■ EXERCISE PROMPT
Print every entry word for word, but omit the pictures.

■ LISTED ENTRIES
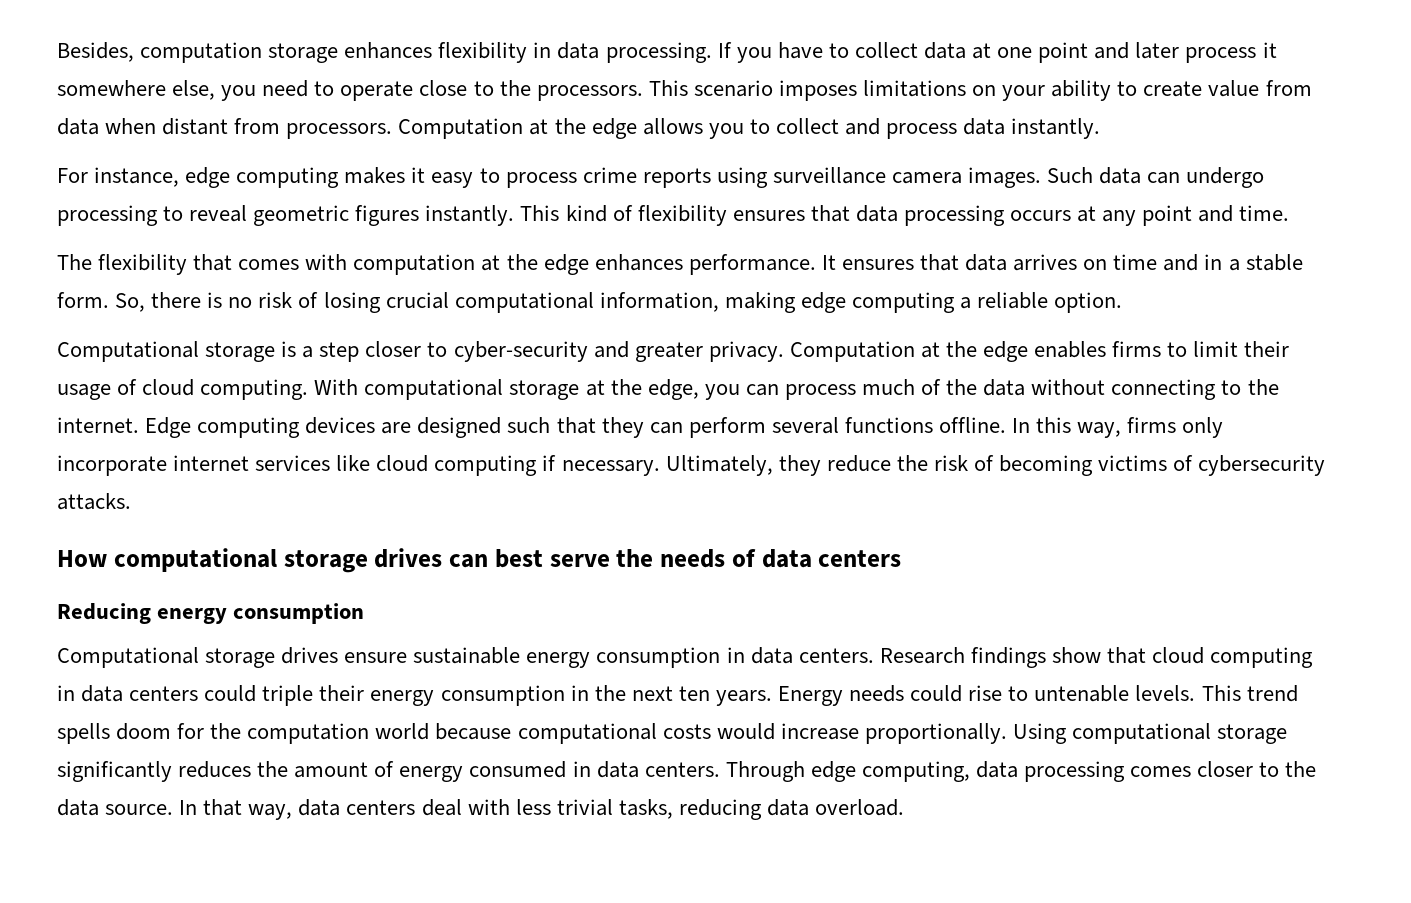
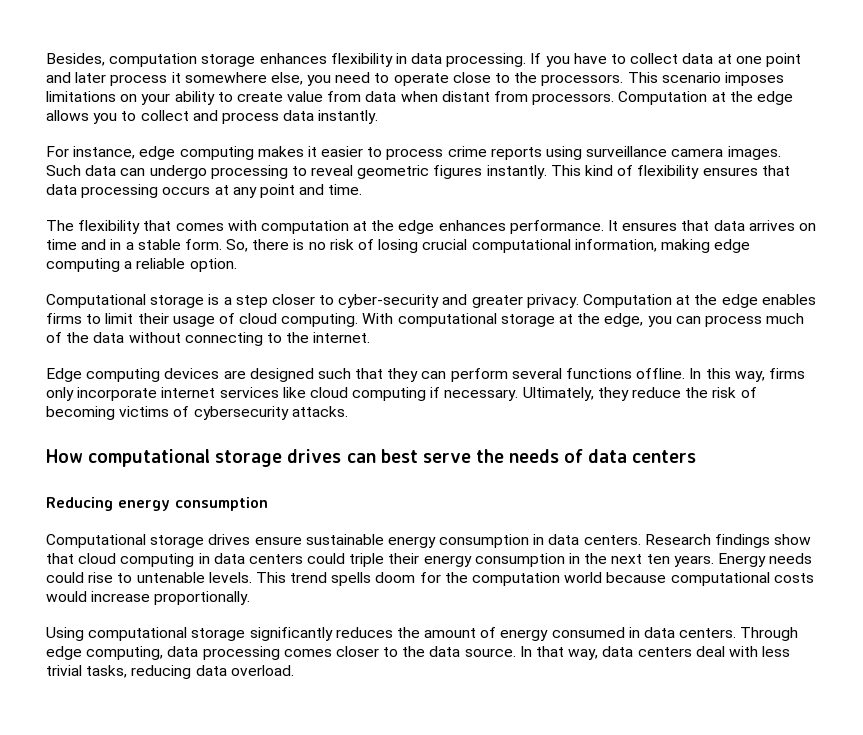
- For instance, edge computing makes it easy to process crime reports using surveillance camera images.
+ For instance, edge computing makes it easier to process crime reports using surveillance camera images.
- With computational storage at the edge, you can process much of the data without connecting to the internet. Edge computing devices are designed such that they can perform several functions offline.
+ With computational storage at the edge, you can process much of the data without connecting to the internet.
+ Edge computing devices are designed such that they can perform several functions offline.
- This trend spells doom for the computation world because computational costs would increase proportionally. Using computational storage significantly reduces the amount of energy consumed in data centers.
+ This trend spells doom for the computation world because computational costs would increase proportionally.
+ Using computational storage significantly reduces the amount of energy consumed in data centers.

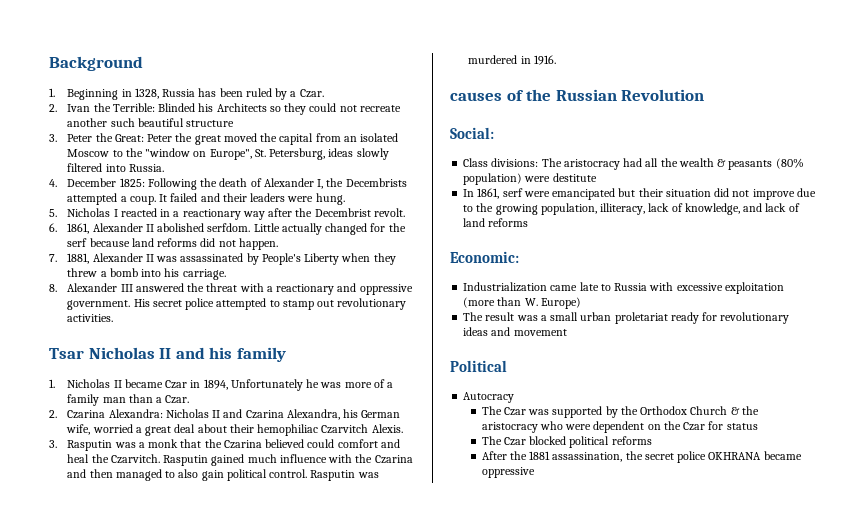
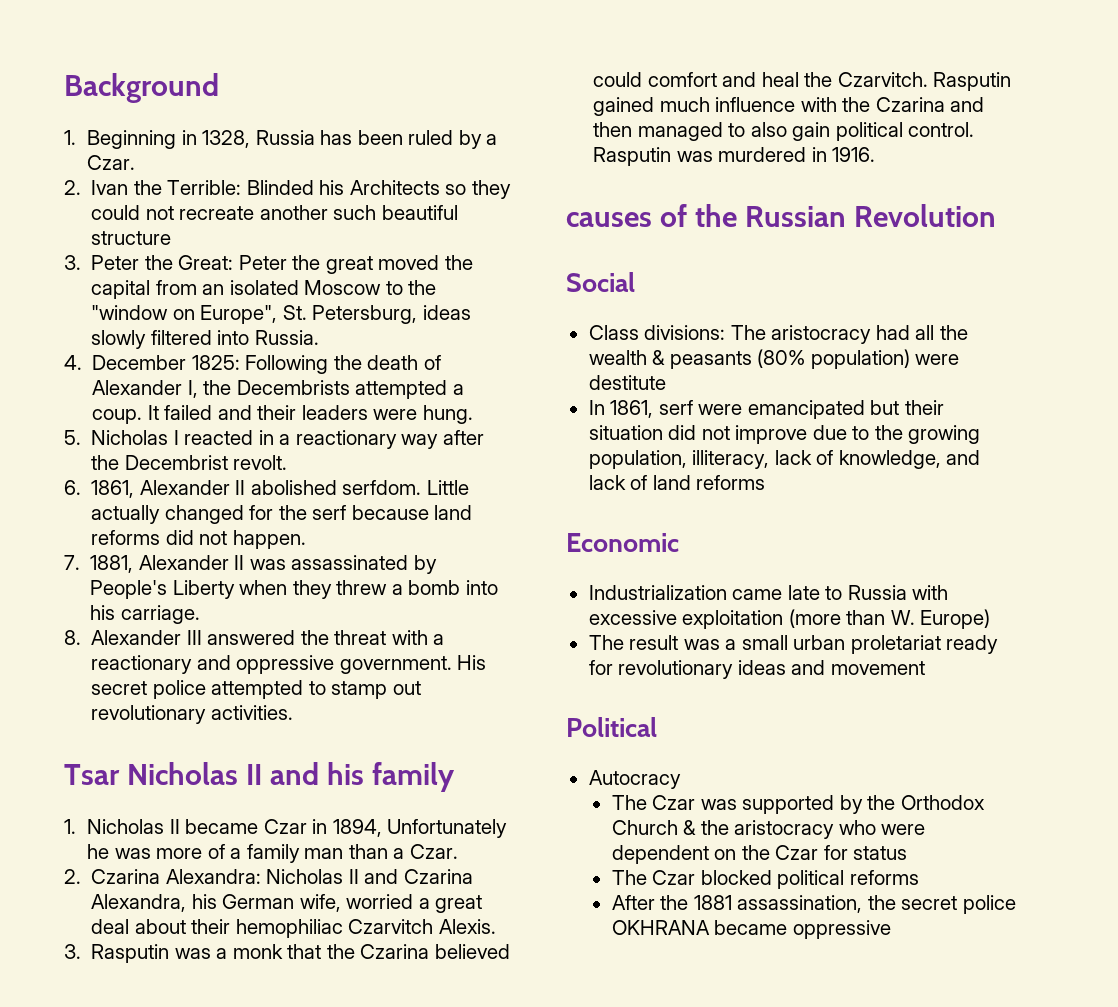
- Social:
+ Social
- Economic:
+ Economic

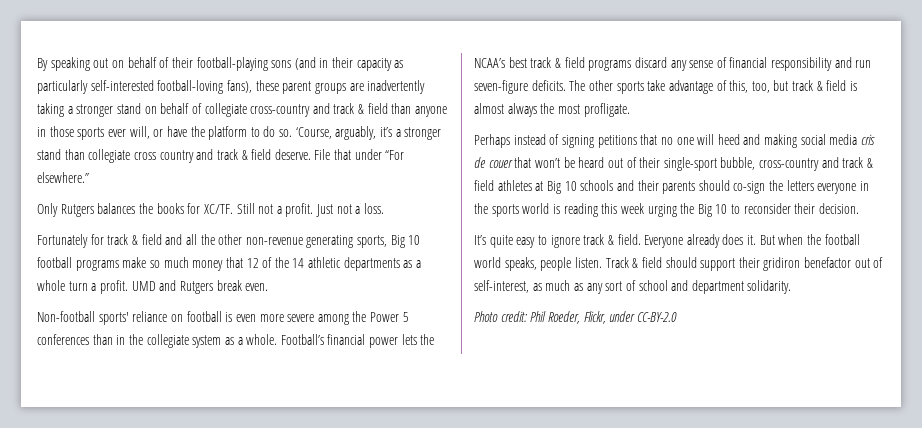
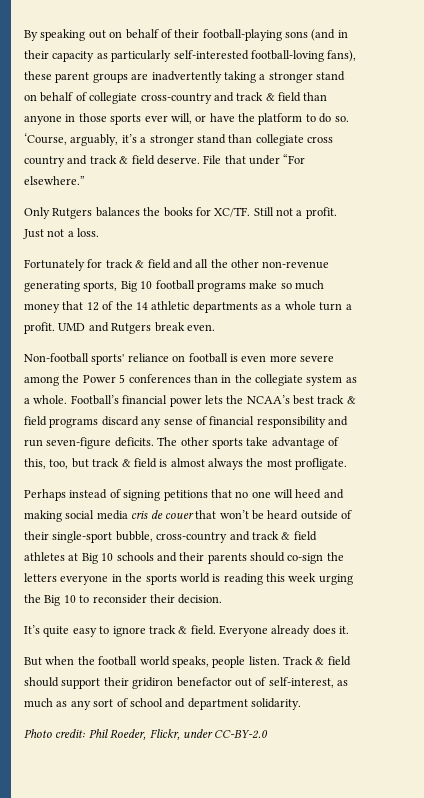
- Perhaps instead of signing petitions that no one will heed and making social media cris de couer that won’t be heard out of their single-sport bubble, cross-country and track & field athletes at Big 10 schools and their parents should co-sign the letters everyone in the sports world is reading this week urging the Big 10 to reconsider their decision.
+ Perhaps instead of signing petitions that no one will heed and making social media cris de couer that won’t be heard outside of their single-sport bubble, cross-country and track & field athletes at Big 10 schools and their parents should co-sign the letters everyone in the sports world is reading this week urging the Big 10 to reconsider their decision.
- Everyone already does it. But when the football world speaks, people listen.
+ Everyone already does it.
+ But when the football world speaks, people listen.

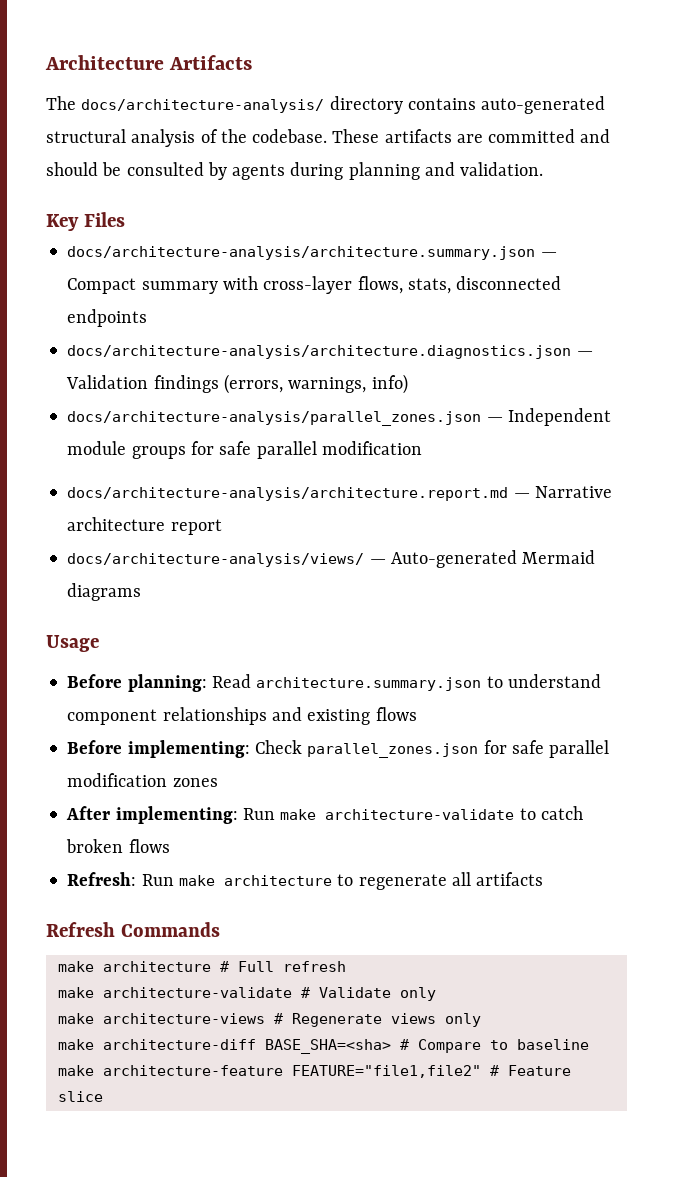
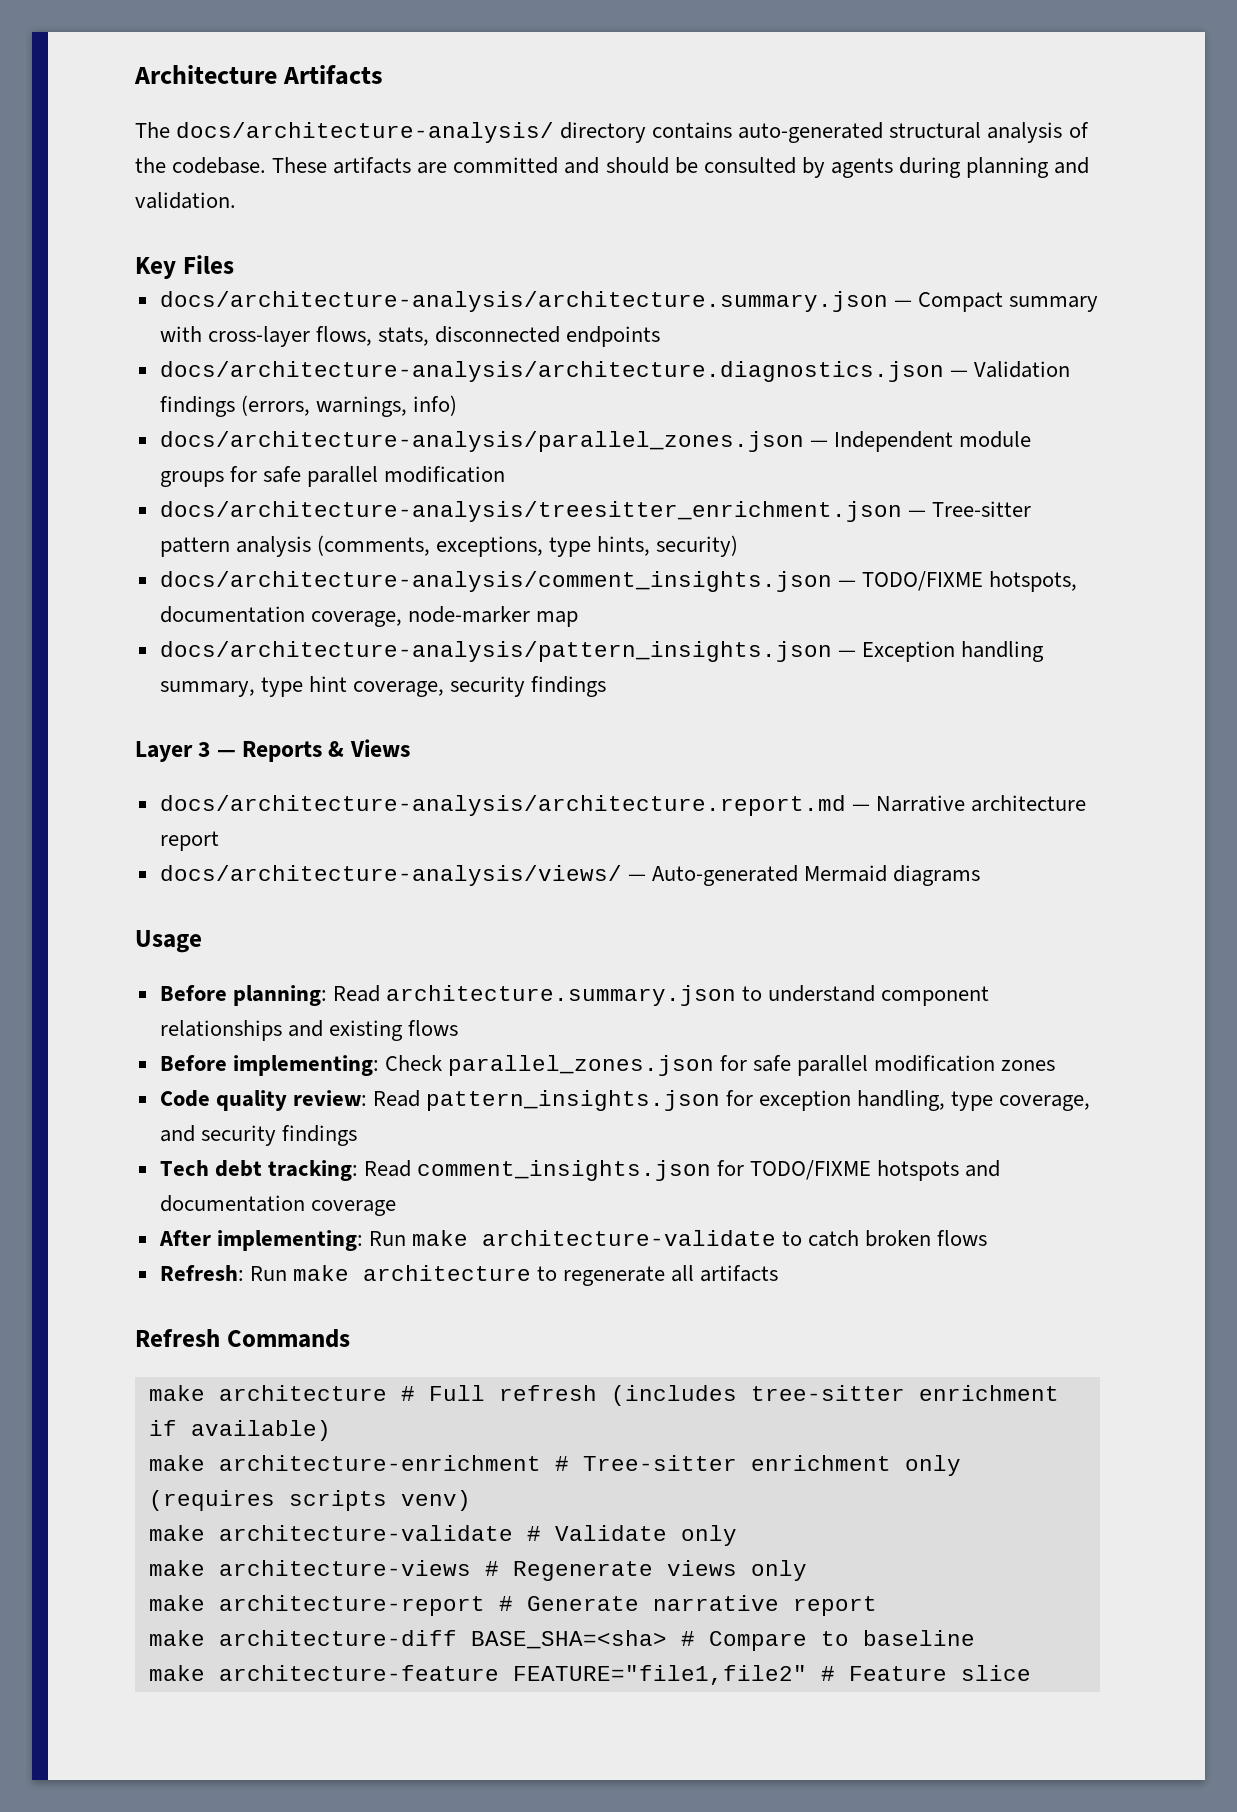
+ docs/architecture-analysis/treesitter_enrichment.json — Tree-sitter pattern analysis (comments, exceptions, type hints, security)
+ docs/architecture-analysis/comment_insights.json — TODO/FIXME hotspots, documentation coverage, node-marker map
+ docs/architecture-analysis/pattern_insights.json — Exception handling summary, type hint coverage, security findings
+ Layer 3 — Reports & Views
+ Code quality review: Read pattern_insights.json for exception handling, type coverage, and security findings
+ Tech debt tracking: Read comment_insights.json for TODO/FIXME hotspots and documentation coverage
- make architecture # Full refresh
+ make architecture # Full refresh (includes tree-sitter enrichment if available)
+ make architecture-enrichment # Tree-sitter enrichment only (requires scripts venv)
+ make architecture-report # Generate narrative report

■ RESPONSE BOX
- For instance, edge computing makes it easy to process crime reports using surveillance camera images.
+ For instance, edge computing makes it easier to process crime reports using surveillance camera images.
- With computational storage at the edge, you can process much of the data without connecting to the internet. Edge computing devices are designed such that they can perform several functions offline.
+ With computational storage at the edge, you can process much of the data without connecting to the internet.
+ Edge computing devices are designed such that they can perform several functions offline.
- This trend spells doom for the computation world because computational costs would increase proportionally. Using computational storage significantly reduces the amount of energy consumed in data centers.
+ This trend spells doom for the computation world because computational costs would increase proportionally.
+ Using computational storage significantly reduces the amount of energy consumed in data centers.

- Social:
+ Social
- Economic:
+ Economic

- Perhaps instead of signing petitions that no one will heed and making social media cris de couer that won’t be heard out of their single-sport bubble, cross-country and track & field athletes at Big 10 schools and their parents should co-sign the letters everyone in the sports world is reading this week urging the Big 10 to reconsider their decision.
+ Perhaps instead of signing petitions that no one will heed and making social media cris de couer that won’t be heard outside of their single-sport bubble, cross-country and track & field athletes at Big 10 schools and their parents should co-sign the letters everyone in the sports world is reading this week urging the Big 10 to reconsider their decision.
- Everyone already does it. But when the football world speaks, people listen.
+ Everyone already does it.
+ But when the football world speaks, people listen.

+ docs/architecture-analysis/treesitter_enrichment.json — Tree-sitter pattern analysis (comments, exceptions, type hints, security)
+ docs/architecture-analysis/comment_insights.json — TODO/FIXME hotspots, documentation coverage, node-marker map
+ docs/architecture-analysis/pattern_insights.json — Exception handling summary, type hint coverage, security findings
+ Layer 3 — Reports & Views
+ Code quality review: Read pattern_insights.json for exception handling, type coverage, and security findings
+ Tech debt tracking: Read comment_insights.json for TODO/FIXME hotspots and documentation coverage
- make architecture # Full refresh
+ make architecture # Full refresh (includes tree-sitter enrichment if available)
+ make architecture-enrichment # Tree-sitter enrichment only (requires scripts venv)
+ make architecture-report # Generate narrative report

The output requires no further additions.